With a general election scheduled to take place in 1987, the Conservative Party manifesto included their intent to privatise the water industry. The main difference between their plans and the previous discussion paper was the removal of pollution control, land drainage and flood protection from the remit of the companies. Instead, these responsibilities would be handled by a new National Rivers Authority (NRA), with the water companies concentrating on water supply and distribution, sewerage and sewage disposal. This proposal formed the basis for the 1989 Act.

==Privatisation==
The act became law on 6 July 1989. Under it, the existing water authorities became water and sewerage companies, registered with Companies House under the terms of the Companies Act 1985. The act also specified that responsibility for the regulation of the quality of drinking water was with the Secretary of State for the Environment, it defined the role of the National Rivers Authority for the management of pollution and environmental control, and established the Director General of Water Services as the economic regulator. The companies were incorporated and registered at Companies House on 1 April 1989. Although most of England and Wales was covered by the ten water and sewerage companies, there were still 29 separate statutory water companies, covering clean water services only, predominantly based in the south-east of England.

A system of economic regulation was required, to ensure that water bills did not escalate out of control. The act recognised the history of under-investment, and the need to improve water quality and wastewater quality up to the levels specified by EC directives. Price limits were set by the Secretaries of State for the Environment and for Wales, with this duty being taken over by the Director General of Water Services after ten years. The system used was known as RPI + K, where the K-factor specified the maximum percentage by which charges could be increased. Its calculation was quite complex, and included a judgement on potential operating and capital efficiencies that could be made by each company. Prior to privatisation, the water authorities had to produce investment plans, based on the condition of their fixed assets, such as water treatment works, sewage treatment works, pipelines and sewers, and the likely levels of expenditure needed over the following 20 years.

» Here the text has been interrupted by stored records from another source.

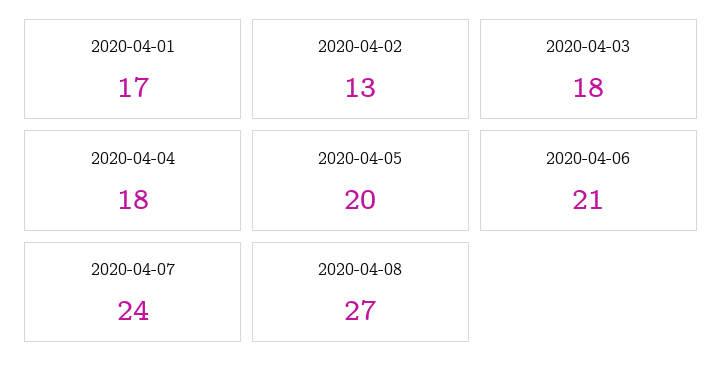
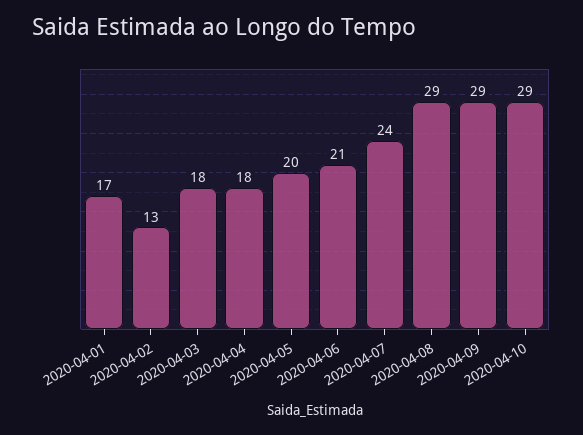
2020-04-08: 27 -> 29
2020-04-09: none -> 29
2020-04-10: none -> 29

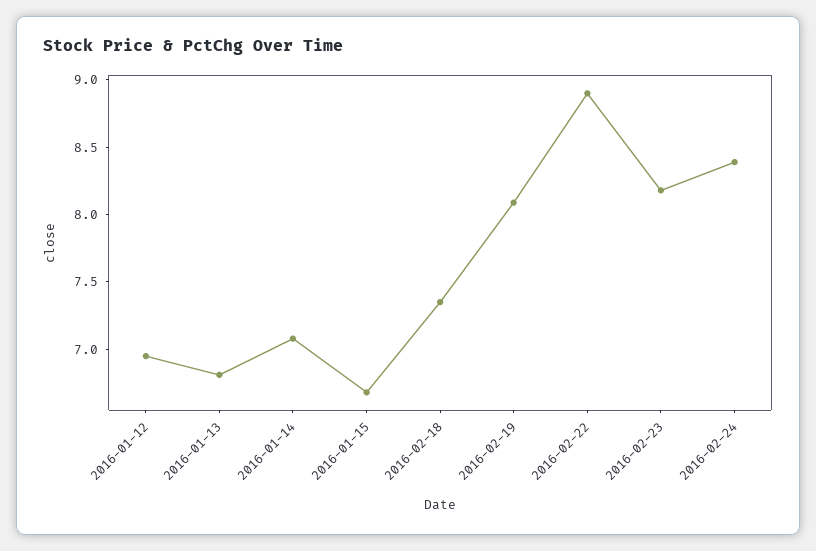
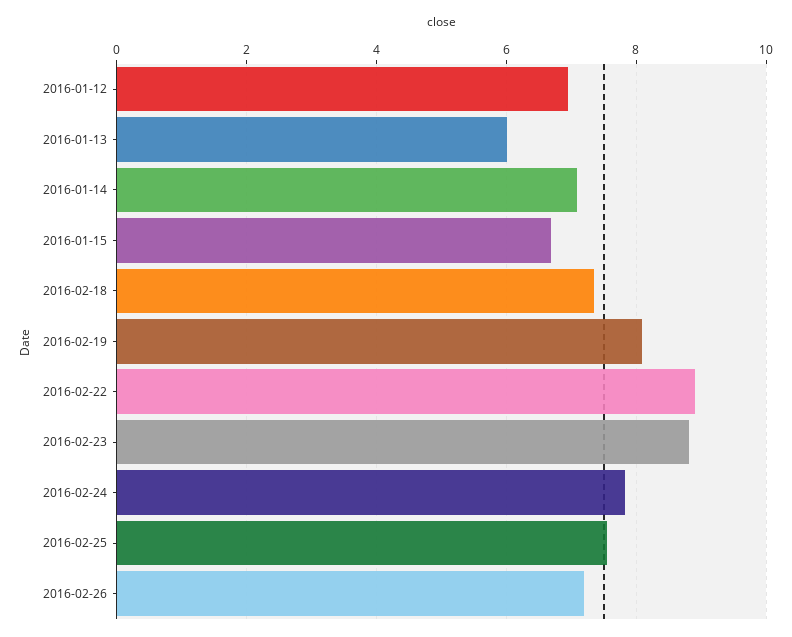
2016-01-13: 6.8 -> 6
2016-02-23: 8.2 -> 8.8
2016-02-24: 8.4 -> 7.8
2016-02-25: none -> 7.6
2016-02-26: none -> 7.2

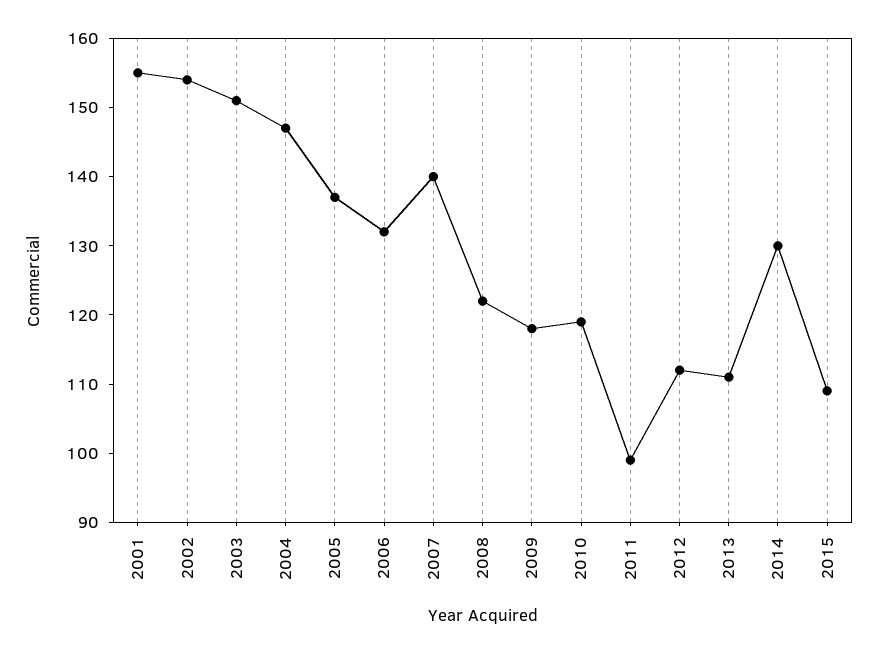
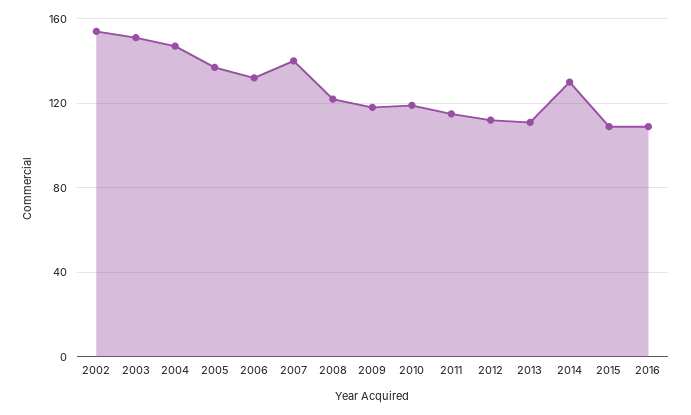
2001: 155 -> none
2011: 100 -> 115
2016: none -> 110

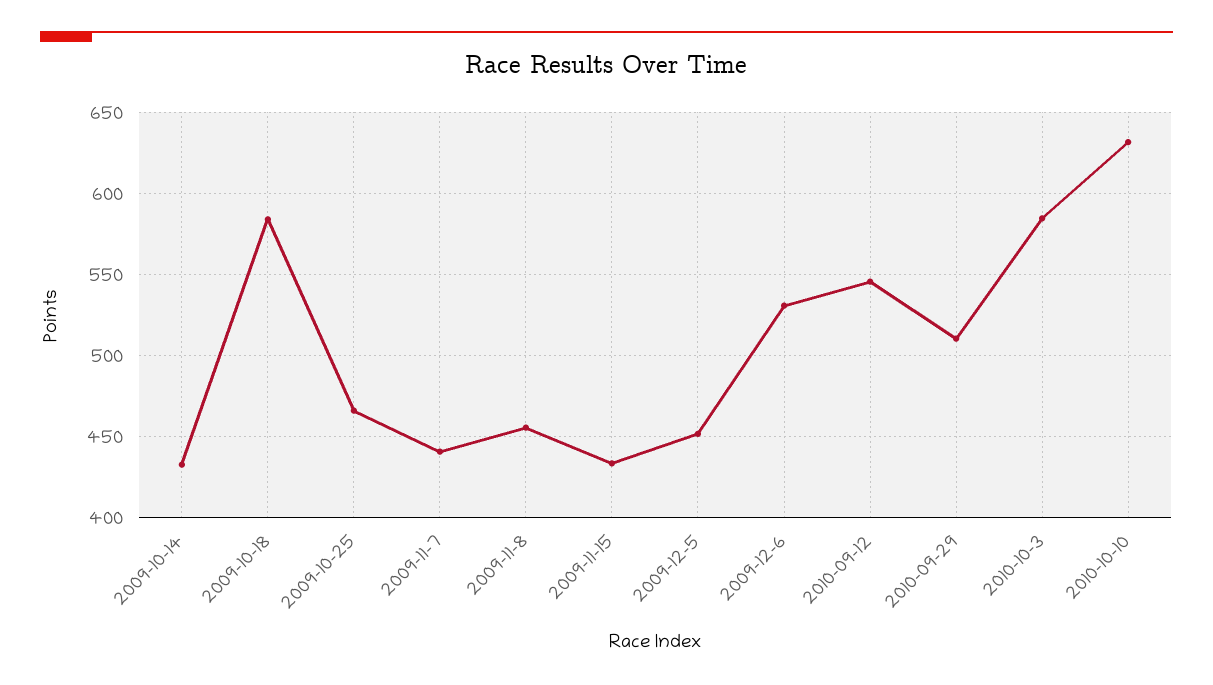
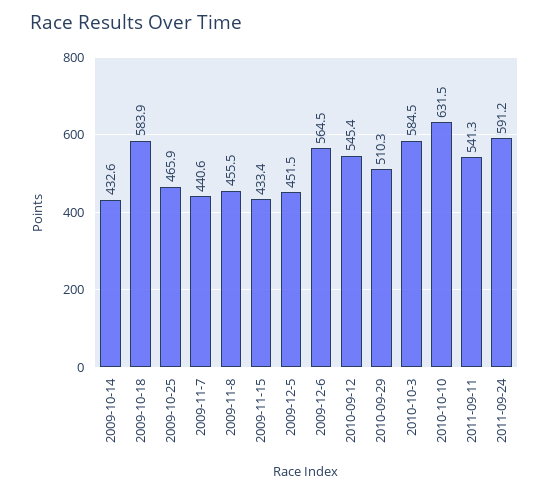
2009-12-6: 530 -> 564.5
2011-09-11: none -> 541.3
2011-09-24: none -> 591.2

These were known as asset management plans.

In order to make the flotation viable, the government wrote off £7.6 billion of debts owed by the water and sewerage companies, provided a 'green dowry' which added £2.3 billion to their balance sheets, and provided a capital tax allowance of £12 billion to offset the fact that they had had no time to build up capital reserves. (All prices are at 2003/4 levels) At privatisation, 2,183 million water shares were on offer, priced at £2.40 each, and the offer was over-subscribed by a factor of 2.8. The sale raised £7.6 billion, which when offset against the written-off debts, meant that there was no net gain to the treasury.

The water and sewerage companies formed under the act were Anglian Water, Dŵr Cymru Welsh Water, Northumbrian Water, North West Water, Severn Trent Water, Southern Water, South West Water, Thames Water, Wessex Water and Yorkshire Water.